Jewellary is always a good bet.  It doesn't have to be expensive either.  Some of those little stands in the malls have great things for less than $50.

Gift certificates are always good too.....BUT dont let that be the only thing you give her. But some small little things in a box or whatever, and present it that way. 

Im a firm believer in that its the thought that counts and not how much you spend, and if youve asked me a million times what I want and get me exactly what I have said.


----------



## Sapper6 (22 Dec 2005)

Chimo said:
			
		

> My wife is hard to buy for and never asks for anything. I picked her up one of the Swiss Army Cards, basically a Swiss Army Knife in a small credit card shaped and size square. Its an orginal stocking stufffer I thought.



Let me know in 3 days how it went over?  I thought she would be more interested in a posting to Edmonton!  

Chimo!

S6


----------



## Chimo (22 Dec 2005)

Will do Sapper6. Thanks for your continued support...and a Merry Christmas to you and yours.


----------



## Pea (23 Dec 2005)

Just wanted to take a minute to wish everyone a safe and Merry Christmas!! (I didn't want to start a new topic) Hope you all are spending it with loved ones. (speaking of which, I need to be up at 4am to catch my flight to my Mom's!)

Happy Holidays all!!


----------



## old medic (23 Dec 2005)

Top of my list  ;D

http://www.v8snowblowers.com/id6.html


----------



## my72jeep (24 Dec 2005)

Mike_R23A said:
			
		

> Now you're talking my language! Maybe a sliding compound mitre saw?? 10" blade... If more women wanted power tools our lives would be so much easier!  ;D



Thats where I'm lucky My Wife loves Power tools Woodworking is her hobby, and any thing from uncle Mike's vast police line.


----------



## Sigs Pig (23 Nov 2011)

Reviving the subject, after I saw this:
Too cool

ME


----------



## Strike (23 Nov 2011)

Sigs Pig said:
			
		

> Reviving the subject, after I saw this:
> Too cool
> 
> ME



Now I know what to get my husband!  And if I get 2 then we can enjoy then together!!!  ;D


----------



## Canadian.Trucker (23 Nov 2011)

For my wife it's a hard decision on what to get her each year.  Since we're moving into a new place in two days, I figure stuff for the house is always a good thing and she does like it.  However, I'm a fan of gifts for Christmas that aren't exactly practical but that people love and want for the sake of just enjoying them.  I think a shopping trip or a night away is what I'm leaning towards for her, but again, always a hard choice.


----------



## krustyrl (23 Nov 2011)

For the wife I'm leaninng towards that 12/24 volt electric trolling motor she really wants.  Yes, the one that fits nicely on the bow of my boat.  She will be so surprised when she unwraps it, can't wait.!!!!


----------



## FlyingDutchman (23 Nov 2011)

I have been told that she WANTS a potato masher in her stocking.

Yeeeah, not sure if trap.


----------



## BernDawg (23 Nov 2011)

Oh don't worry because...


----------



## Dirty Patricia (23 Nov 2011)

http://www.hammacher.com/Product/11894


----------



## Sigs Pig (23 Nov 2011)

FlyingDutchman said:
			
		

> I have been told that she WANTS a potato masher in her stocking.
> 
> Yeeeah, not sure if trap.



Give her what she wants.... 
*You may enjoy it too!*

ME


----------



## Nault_army (23 Nov 2011)

Well, as a girl I can say : 

-I would rather a man buy me a gift certificate somewhere rather than buy me clothes.
-I don't mind if the person buys me perfume, as long as they sort of know what I like to wear, and if it's my boyfriend then what smell he likes  :nod:
-I really don't want any cooking stuff unless I ask for it or cooking is my passion.

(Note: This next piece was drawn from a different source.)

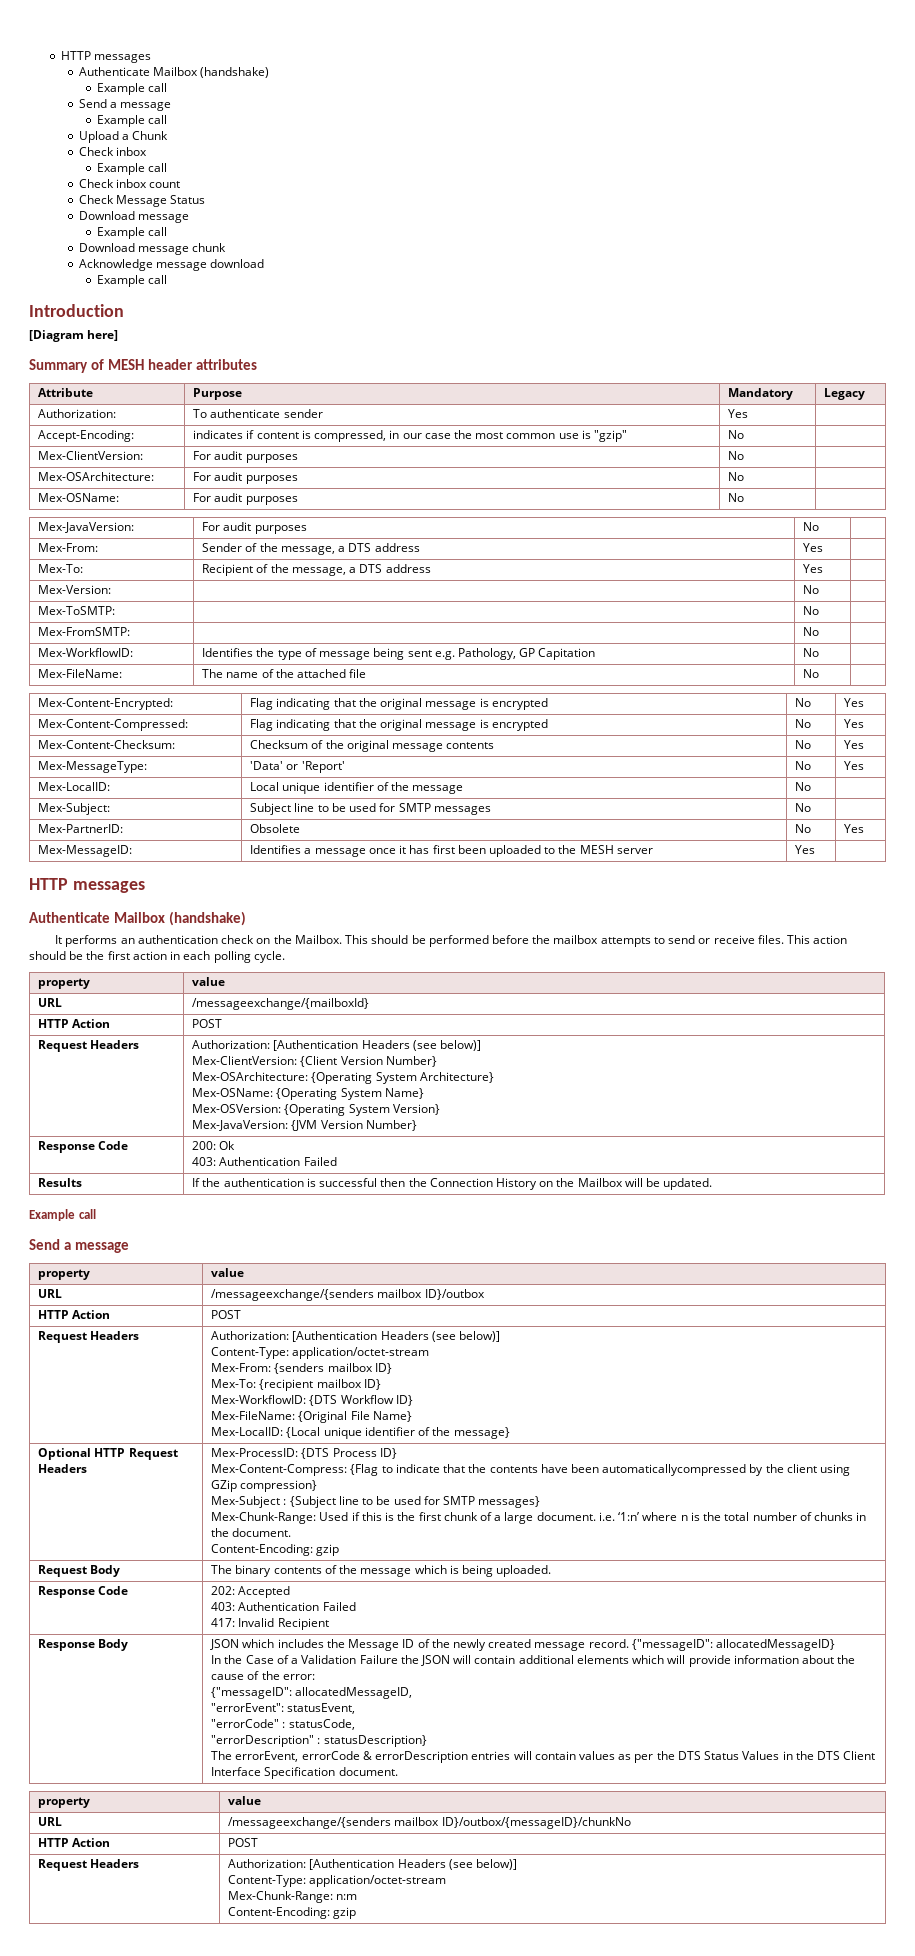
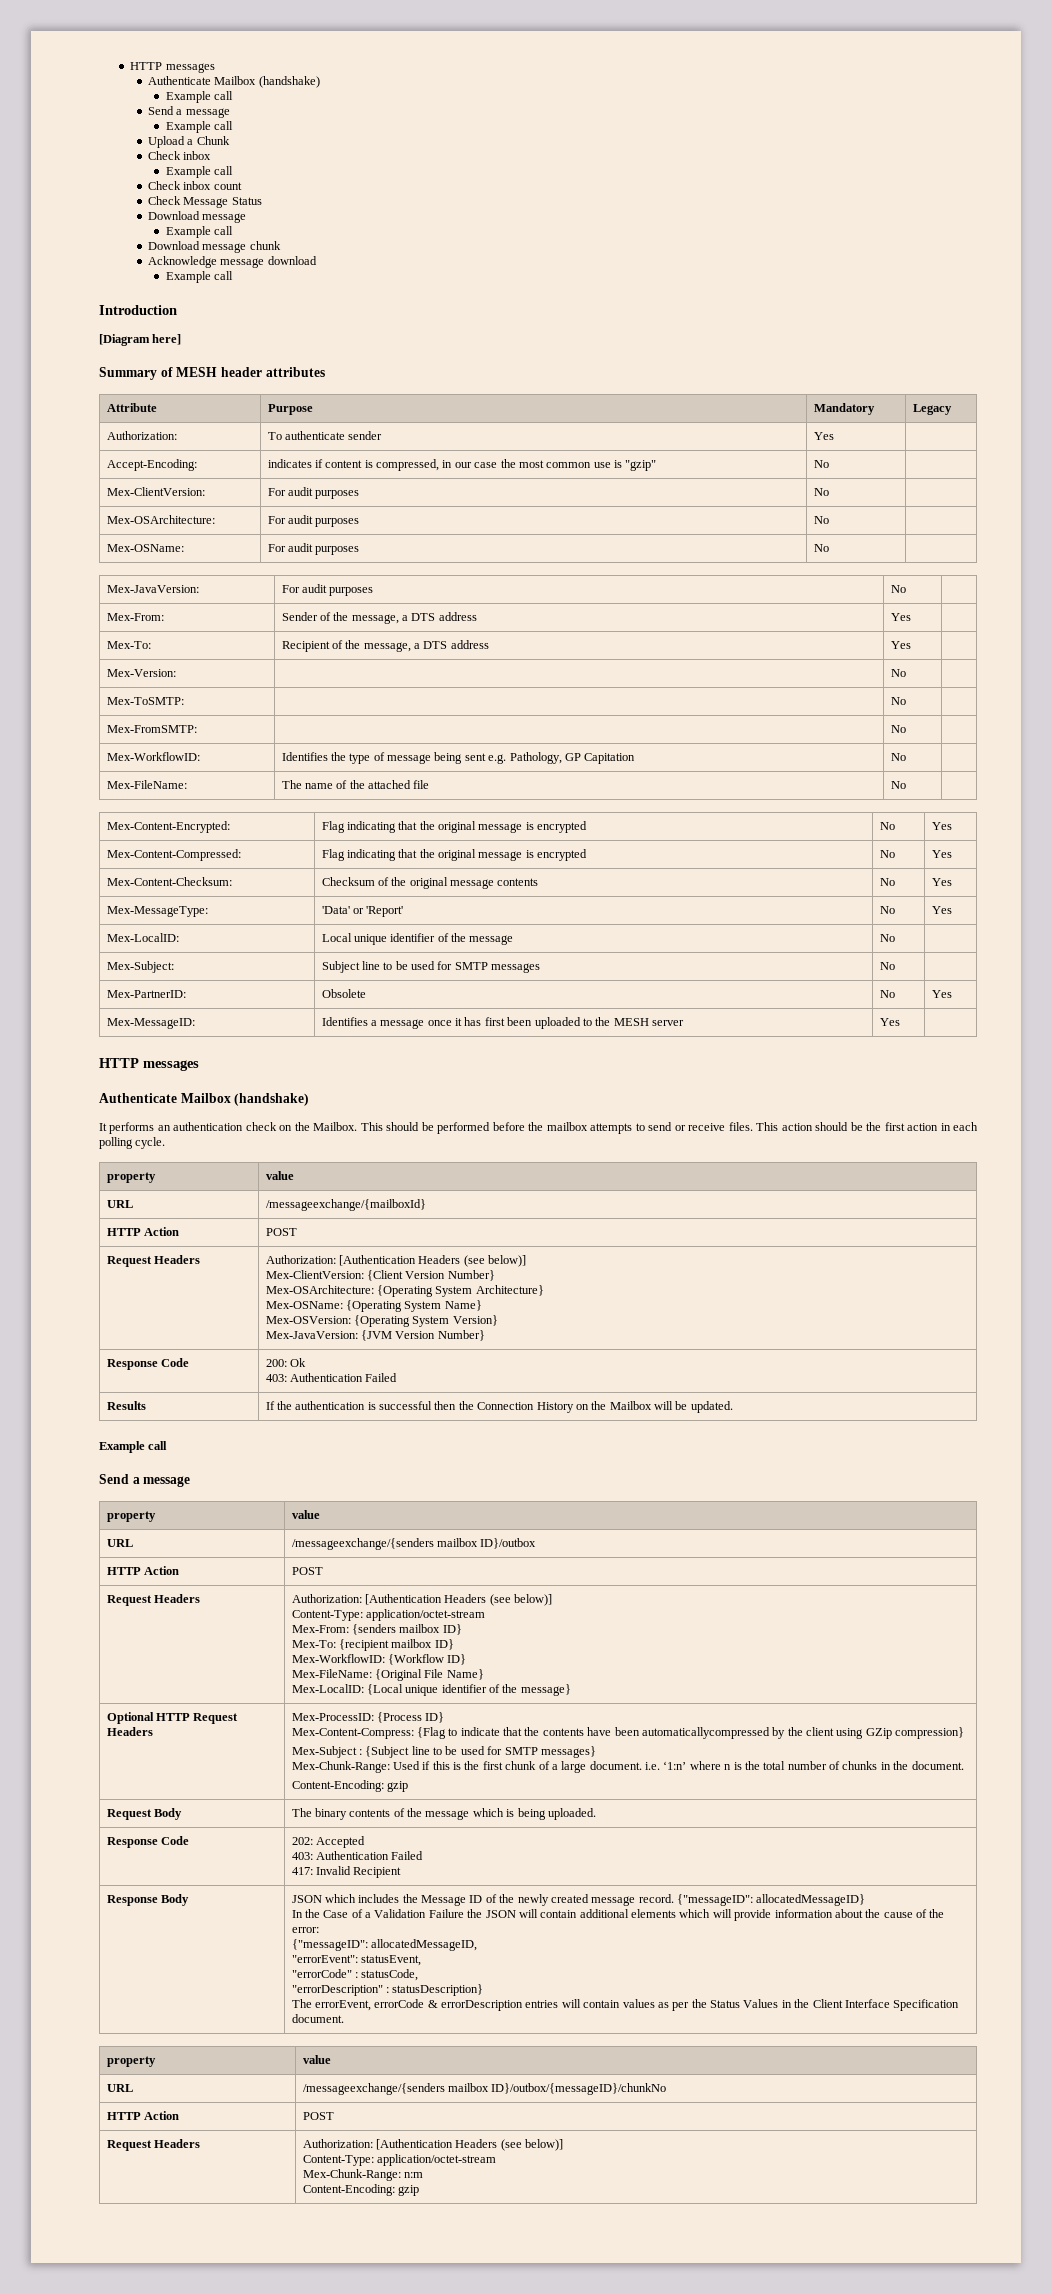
[309,1395,394,1406] {DTS Workflow -> [387,1654,444,1665] {Workflow
[301,1448,377,1459] {DTS Process -> [376,1712,422,1723] {Process
[677,1751,701,1760] DTS -> (707, 2003) none
[817,1751,841,1760] DTS -> (810, 2003) none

I would suggest though, if she likes scrapbooking, painting, or any other hobby, maybe buying her a gift relating to that would be a good idea ?  Just make sure you ask someone who knows what they're talking about what to get  ;D


----------



## RememberanceDay (26 Nov 2011)

Hmm... I do wood-working, paintball in my spare time (when I can afford it...), horseback riding (ditto), fishing, sailing. Nothing girly, so I'm not much help... Maybe a gift card to the local mall? I know some malls do that, they're good at all the stores... or a timmies card!


----------



## Strike (26 Nov 2011)

Keurig!


----------



## m.k (26 Nov 2011)

Winners. Find me one female that does not love Winners.


----------



## RememberanceDay (26 Nov 2011)

m.k said:
			
		

> Winners. Find me one female that does not love Winners.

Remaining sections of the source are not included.